Source material below:

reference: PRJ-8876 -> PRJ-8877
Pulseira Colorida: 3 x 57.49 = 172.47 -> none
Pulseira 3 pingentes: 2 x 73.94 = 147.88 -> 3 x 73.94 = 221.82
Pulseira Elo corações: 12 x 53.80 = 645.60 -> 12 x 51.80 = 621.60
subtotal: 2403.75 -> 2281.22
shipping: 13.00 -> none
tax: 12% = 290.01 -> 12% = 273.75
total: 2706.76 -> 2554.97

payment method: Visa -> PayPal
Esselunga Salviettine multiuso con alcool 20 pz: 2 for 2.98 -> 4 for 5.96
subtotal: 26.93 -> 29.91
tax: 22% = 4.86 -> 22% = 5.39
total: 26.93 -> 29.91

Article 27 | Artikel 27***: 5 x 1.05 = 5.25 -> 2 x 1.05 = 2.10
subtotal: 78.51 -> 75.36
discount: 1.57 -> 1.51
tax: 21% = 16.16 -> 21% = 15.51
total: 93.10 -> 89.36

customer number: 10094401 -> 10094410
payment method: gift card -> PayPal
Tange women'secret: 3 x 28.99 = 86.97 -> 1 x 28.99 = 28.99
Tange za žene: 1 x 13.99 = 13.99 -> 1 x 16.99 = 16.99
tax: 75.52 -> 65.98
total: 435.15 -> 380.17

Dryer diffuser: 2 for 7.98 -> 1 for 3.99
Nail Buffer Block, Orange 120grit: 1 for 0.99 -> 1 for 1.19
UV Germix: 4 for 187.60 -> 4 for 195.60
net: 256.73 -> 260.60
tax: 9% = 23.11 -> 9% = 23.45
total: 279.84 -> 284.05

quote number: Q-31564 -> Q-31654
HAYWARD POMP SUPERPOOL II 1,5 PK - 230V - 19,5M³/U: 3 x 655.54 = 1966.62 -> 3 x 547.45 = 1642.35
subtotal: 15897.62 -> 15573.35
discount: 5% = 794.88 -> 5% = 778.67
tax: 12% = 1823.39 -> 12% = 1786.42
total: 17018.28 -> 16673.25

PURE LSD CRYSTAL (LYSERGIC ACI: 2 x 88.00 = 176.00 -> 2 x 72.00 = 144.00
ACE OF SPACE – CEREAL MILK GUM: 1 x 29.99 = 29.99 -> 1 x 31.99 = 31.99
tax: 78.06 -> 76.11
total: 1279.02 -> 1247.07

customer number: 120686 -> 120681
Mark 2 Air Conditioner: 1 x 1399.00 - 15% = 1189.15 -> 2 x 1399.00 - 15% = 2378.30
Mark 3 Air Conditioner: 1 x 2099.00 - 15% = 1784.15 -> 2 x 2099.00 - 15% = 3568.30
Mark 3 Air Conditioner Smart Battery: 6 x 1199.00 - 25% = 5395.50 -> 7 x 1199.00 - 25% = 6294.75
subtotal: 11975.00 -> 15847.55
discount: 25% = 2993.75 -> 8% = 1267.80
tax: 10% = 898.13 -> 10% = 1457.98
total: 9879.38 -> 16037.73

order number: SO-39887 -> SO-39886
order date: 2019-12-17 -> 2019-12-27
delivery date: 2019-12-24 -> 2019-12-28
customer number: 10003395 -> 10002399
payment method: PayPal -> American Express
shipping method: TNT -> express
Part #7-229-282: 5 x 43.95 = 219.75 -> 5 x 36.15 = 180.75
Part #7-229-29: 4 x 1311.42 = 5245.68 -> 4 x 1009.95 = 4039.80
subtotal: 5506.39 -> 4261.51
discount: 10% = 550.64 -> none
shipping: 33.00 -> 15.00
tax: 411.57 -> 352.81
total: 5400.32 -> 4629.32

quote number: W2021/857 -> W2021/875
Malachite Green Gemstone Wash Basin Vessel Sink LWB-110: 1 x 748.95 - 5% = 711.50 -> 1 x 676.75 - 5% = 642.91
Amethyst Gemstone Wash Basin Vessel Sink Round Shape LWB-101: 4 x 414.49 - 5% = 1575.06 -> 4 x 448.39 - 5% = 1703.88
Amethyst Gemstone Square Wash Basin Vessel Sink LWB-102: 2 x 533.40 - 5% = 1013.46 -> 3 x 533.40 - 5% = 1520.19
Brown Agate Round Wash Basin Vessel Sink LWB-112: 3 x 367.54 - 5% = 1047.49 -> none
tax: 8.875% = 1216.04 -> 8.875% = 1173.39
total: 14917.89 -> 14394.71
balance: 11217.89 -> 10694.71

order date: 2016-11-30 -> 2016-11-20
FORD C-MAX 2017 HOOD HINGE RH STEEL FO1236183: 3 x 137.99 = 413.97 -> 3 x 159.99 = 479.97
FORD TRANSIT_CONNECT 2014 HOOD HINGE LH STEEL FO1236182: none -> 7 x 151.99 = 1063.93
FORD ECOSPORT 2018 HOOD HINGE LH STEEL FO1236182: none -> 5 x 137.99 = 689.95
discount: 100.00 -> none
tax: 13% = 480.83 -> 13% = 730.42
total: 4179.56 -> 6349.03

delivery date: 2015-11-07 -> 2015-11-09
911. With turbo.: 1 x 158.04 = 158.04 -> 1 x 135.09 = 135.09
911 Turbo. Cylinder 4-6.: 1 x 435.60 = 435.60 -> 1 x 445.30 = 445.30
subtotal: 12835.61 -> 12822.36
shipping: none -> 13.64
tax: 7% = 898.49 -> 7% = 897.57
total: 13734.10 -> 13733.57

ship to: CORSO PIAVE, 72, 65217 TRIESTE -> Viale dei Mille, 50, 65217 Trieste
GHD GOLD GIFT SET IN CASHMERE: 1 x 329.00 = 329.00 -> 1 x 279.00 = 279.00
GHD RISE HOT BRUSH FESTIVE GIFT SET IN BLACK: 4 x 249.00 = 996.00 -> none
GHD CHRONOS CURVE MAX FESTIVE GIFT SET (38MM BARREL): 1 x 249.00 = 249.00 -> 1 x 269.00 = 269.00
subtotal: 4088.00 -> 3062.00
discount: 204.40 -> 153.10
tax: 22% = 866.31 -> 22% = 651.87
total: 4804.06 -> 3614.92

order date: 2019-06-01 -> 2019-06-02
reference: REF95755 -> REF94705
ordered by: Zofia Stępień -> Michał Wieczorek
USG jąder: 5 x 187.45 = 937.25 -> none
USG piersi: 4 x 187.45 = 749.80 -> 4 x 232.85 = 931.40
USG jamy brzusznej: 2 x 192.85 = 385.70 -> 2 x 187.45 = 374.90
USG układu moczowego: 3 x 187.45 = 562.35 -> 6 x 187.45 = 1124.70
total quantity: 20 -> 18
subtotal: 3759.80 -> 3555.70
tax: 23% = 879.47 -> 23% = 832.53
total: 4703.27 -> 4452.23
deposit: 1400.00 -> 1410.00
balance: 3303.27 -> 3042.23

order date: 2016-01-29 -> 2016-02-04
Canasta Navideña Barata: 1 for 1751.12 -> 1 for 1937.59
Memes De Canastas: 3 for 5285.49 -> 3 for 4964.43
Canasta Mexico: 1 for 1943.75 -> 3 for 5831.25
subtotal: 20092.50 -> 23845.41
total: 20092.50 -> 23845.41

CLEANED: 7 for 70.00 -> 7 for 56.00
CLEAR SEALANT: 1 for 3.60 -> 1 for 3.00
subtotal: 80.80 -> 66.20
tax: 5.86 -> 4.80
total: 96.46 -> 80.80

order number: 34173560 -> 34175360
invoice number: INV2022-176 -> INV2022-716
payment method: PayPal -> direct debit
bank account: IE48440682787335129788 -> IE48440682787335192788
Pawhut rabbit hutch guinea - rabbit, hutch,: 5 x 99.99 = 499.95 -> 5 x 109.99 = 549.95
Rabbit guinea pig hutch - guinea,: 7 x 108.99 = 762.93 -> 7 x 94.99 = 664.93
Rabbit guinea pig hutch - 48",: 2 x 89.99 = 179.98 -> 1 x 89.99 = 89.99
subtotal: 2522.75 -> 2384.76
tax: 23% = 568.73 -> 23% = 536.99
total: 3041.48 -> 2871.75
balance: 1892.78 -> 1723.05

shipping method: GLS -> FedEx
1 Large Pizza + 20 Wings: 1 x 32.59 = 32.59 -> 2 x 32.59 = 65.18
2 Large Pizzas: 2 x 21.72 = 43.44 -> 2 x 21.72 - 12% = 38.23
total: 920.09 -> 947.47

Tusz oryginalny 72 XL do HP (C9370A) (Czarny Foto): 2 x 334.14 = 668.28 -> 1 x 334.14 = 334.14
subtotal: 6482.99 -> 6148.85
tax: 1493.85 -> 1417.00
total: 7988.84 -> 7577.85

End of Source material.

_What to produce_: Return only the lines from the beginning of the material up to and including the line with "shipping: 13.00 -> none", exactly as written.

_Your response_:
reference: PRJ-8876 -> PRJ-8877
Pulseira Colorida: 3 x 57.49 = 172.47 -> none
Pulseira 3 pingentes: 2 x 73.94 = 147.88 -> 3 x 73.94 = 221.82
Pulseira Elo corações: 12 x 53.80 = 645.60 -> 12 x 51.80 = 621.60
subtotal: 2403.75 -> 2281.22
shipping: 13.00 -> none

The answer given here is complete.